- _WHAT THIS TASK INVOLVES_
Leave the pictures out and quote only the lines from the one with "15 小题；每小题 1" down to the end of the listing below.

- _DATA RECORDS_

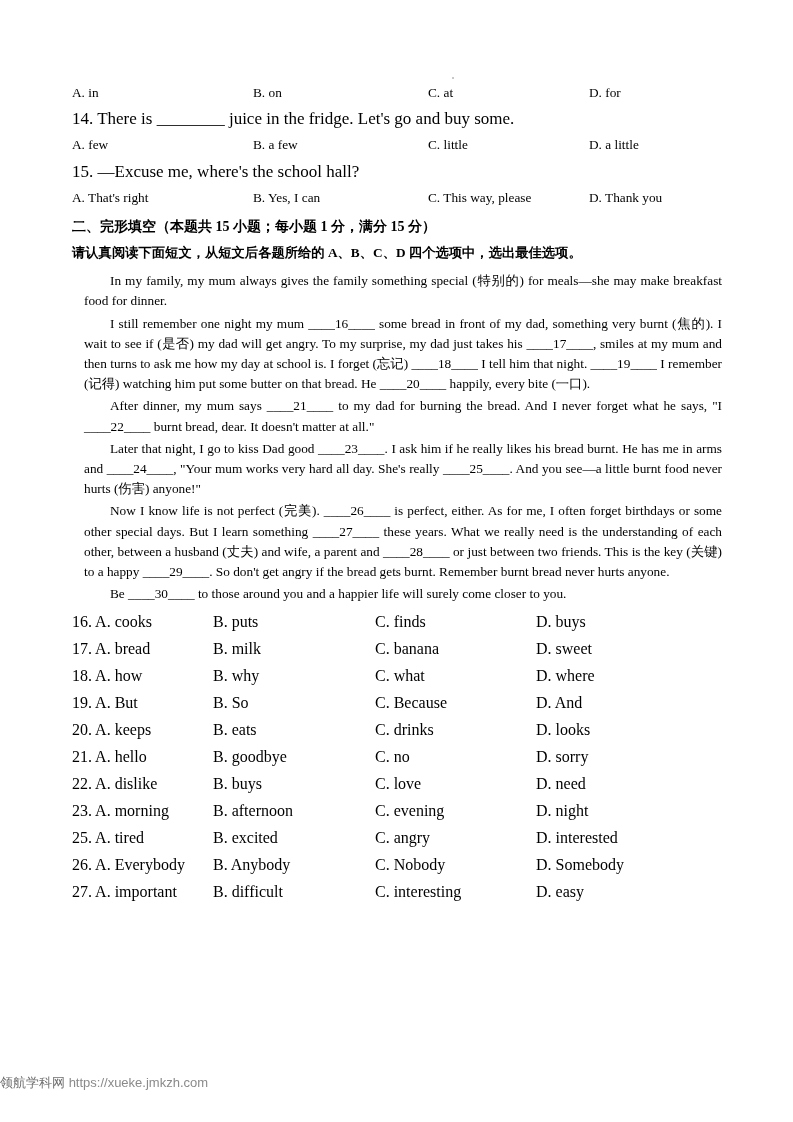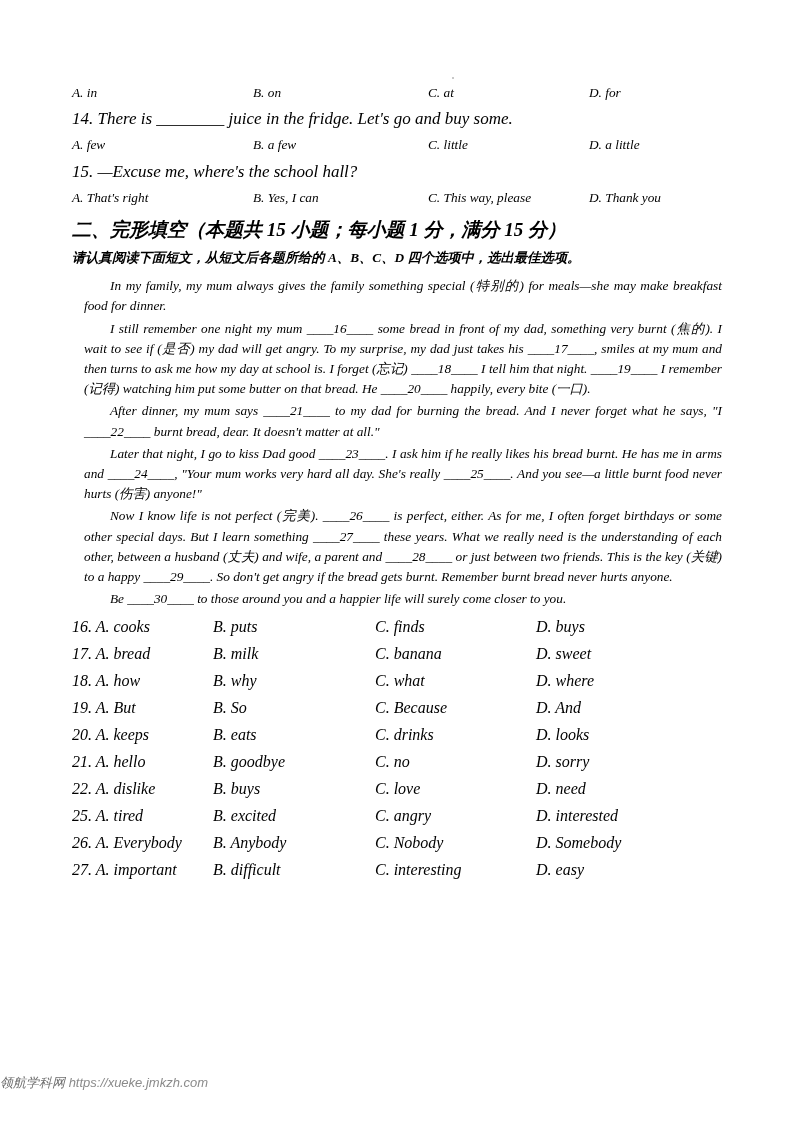"A. in" .page { font-style: italic -> none }
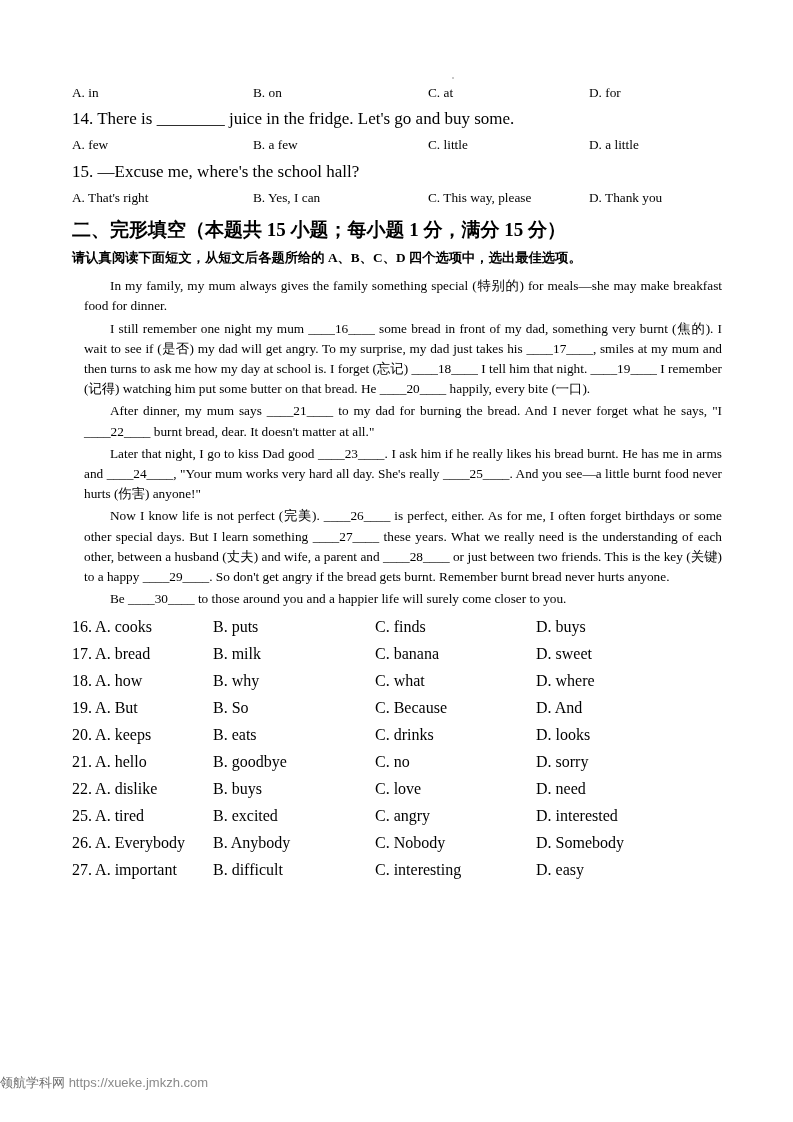"二、完形填空（本题共 15 小题；每小题 1 分，满分" .section-title { font-size: 19px -> 14px }
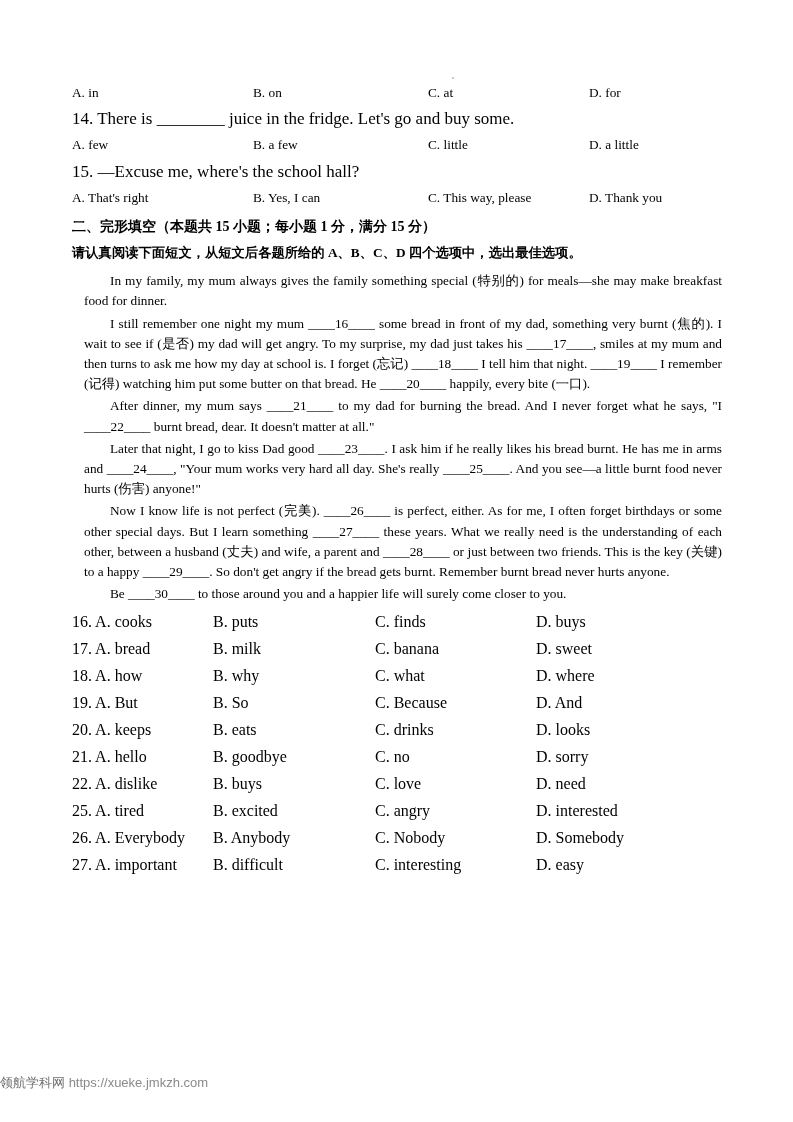"23. A. morning" div.opt-row { html: none -> <div> <span>23. A. morning</span> <span>B. afternoon</span> <span>C. evening</span> <span>D. night</span> </div> }
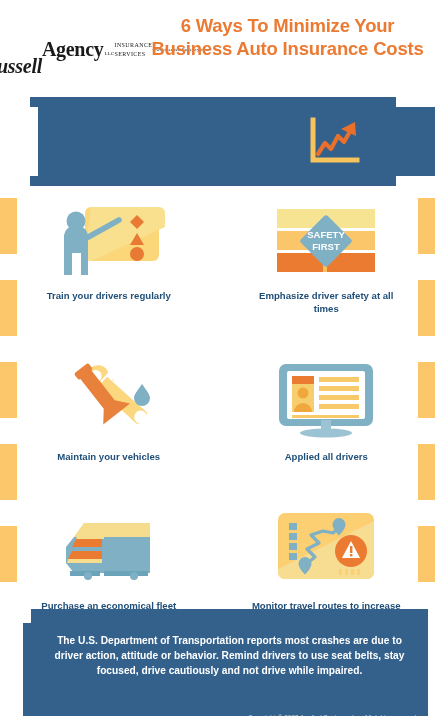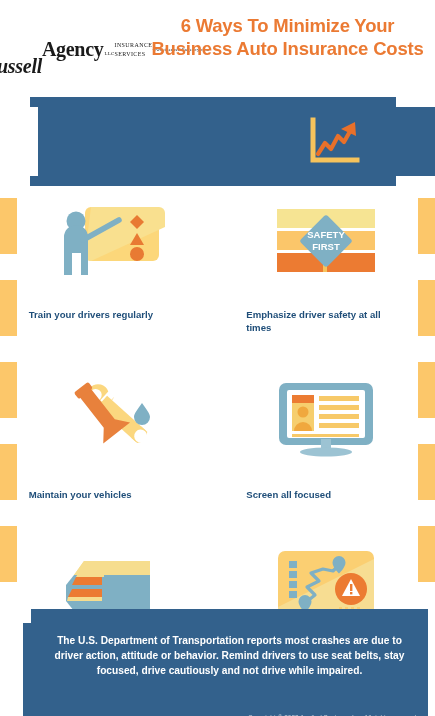"Train your drivers regularly" .cell-label { margin-top: 25px -> 6px; text-align: left -> center }
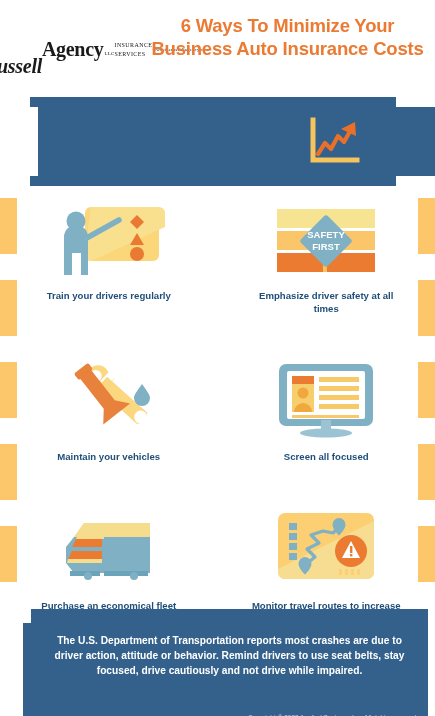"Screen all focused" div.cell-label { text: Screen all focused -> Applied all drivers }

- _YOUR SOLUTION_
"二、完形填空（本题共 15 小题；每小题 1 分，满分" .section-title { font-size: 19px -> 14px }
"23. A. morning" div.opt-row { html: none -> <div> <span>23. A. morning</span> <span>B. afternoon</span> <span>C. evening</span> <span>D. night</span> </div> }
"Train your drivers regularly" .cell-label { margin-top: 25px -> 6px; text-align: left -> center }
"Screen all focused" div.cell-label { text: Screen all focused -> Applied all drivers }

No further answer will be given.